START DATA

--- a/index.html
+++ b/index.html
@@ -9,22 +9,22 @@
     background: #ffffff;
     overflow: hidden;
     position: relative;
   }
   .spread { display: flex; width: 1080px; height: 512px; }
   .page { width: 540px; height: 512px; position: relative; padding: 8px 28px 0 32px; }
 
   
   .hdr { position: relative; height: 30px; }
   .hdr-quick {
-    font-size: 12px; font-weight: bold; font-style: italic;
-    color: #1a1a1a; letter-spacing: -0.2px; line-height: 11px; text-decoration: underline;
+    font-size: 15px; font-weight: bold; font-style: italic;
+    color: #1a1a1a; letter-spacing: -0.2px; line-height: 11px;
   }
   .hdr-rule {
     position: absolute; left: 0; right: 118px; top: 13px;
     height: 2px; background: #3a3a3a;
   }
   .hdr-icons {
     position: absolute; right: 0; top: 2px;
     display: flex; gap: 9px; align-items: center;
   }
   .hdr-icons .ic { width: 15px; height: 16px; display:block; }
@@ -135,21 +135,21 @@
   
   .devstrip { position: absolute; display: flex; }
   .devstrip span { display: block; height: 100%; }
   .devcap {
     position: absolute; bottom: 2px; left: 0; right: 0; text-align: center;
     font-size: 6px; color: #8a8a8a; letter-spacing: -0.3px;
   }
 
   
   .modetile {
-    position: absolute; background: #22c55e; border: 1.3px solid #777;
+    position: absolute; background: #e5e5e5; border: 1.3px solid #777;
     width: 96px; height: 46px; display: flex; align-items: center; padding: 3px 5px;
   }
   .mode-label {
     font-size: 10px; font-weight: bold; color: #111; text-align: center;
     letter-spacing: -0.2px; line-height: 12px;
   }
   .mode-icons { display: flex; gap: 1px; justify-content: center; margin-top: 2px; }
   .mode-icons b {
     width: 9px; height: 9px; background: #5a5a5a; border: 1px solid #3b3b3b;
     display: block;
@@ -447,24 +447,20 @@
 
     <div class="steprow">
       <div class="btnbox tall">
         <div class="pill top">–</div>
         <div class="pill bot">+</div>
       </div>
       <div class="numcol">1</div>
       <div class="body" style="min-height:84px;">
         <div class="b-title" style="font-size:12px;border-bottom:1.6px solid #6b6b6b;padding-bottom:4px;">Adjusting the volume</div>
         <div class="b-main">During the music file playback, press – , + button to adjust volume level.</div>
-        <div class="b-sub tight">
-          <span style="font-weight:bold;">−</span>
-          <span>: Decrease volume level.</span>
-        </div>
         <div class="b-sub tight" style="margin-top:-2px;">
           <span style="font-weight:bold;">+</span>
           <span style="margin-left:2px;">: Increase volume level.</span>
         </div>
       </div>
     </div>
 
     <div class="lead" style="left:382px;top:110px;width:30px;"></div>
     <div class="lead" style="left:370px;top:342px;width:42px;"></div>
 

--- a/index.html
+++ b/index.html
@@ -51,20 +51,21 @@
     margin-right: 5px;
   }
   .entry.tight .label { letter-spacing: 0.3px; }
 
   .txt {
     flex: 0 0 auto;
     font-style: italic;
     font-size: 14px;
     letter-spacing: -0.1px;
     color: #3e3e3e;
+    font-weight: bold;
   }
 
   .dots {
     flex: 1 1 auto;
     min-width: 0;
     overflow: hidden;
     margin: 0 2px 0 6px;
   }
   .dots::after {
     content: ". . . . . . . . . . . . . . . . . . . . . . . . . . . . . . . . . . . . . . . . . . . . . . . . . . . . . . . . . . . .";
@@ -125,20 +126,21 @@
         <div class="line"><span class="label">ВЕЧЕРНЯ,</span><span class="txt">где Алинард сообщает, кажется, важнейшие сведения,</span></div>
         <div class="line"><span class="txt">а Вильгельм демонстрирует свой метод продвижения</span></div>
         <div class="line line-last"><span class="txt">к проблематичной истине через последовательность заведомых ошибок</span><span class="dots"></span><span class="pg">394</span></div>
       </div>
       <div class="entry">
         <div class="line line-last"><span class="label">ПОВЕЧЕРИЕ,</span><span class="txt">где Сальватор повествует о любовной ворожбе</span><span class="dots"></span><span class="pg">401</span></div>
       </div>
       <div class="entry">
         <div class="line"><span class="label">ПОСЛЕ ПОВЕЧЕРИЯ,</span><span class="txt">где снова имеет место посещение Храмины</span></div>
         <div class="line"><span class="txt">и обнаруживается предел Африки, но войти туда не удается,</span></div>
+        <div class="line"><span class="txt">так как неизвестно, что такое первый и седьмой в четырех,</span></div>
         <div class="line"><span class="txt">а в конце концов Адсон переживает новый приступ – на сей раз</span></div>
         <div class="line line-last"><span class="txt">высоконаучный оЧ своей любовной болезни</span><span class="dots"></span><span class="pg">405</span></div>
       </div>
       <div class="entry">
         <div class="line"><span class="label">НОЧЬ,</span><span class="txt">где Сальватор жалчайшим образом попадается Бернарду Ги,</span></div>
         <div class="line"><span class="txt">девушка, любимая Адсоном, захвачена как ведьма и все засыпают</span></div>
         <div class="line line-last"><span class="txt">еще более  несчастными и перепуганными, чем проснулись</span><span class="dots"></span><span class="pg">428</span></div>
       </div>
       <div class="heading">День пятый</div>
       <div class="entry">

END DATA

**AIM OF THE TASK**
Look over the entries above and tally the lines containing the string "left"; the answer is that total only.

**RESULT**
5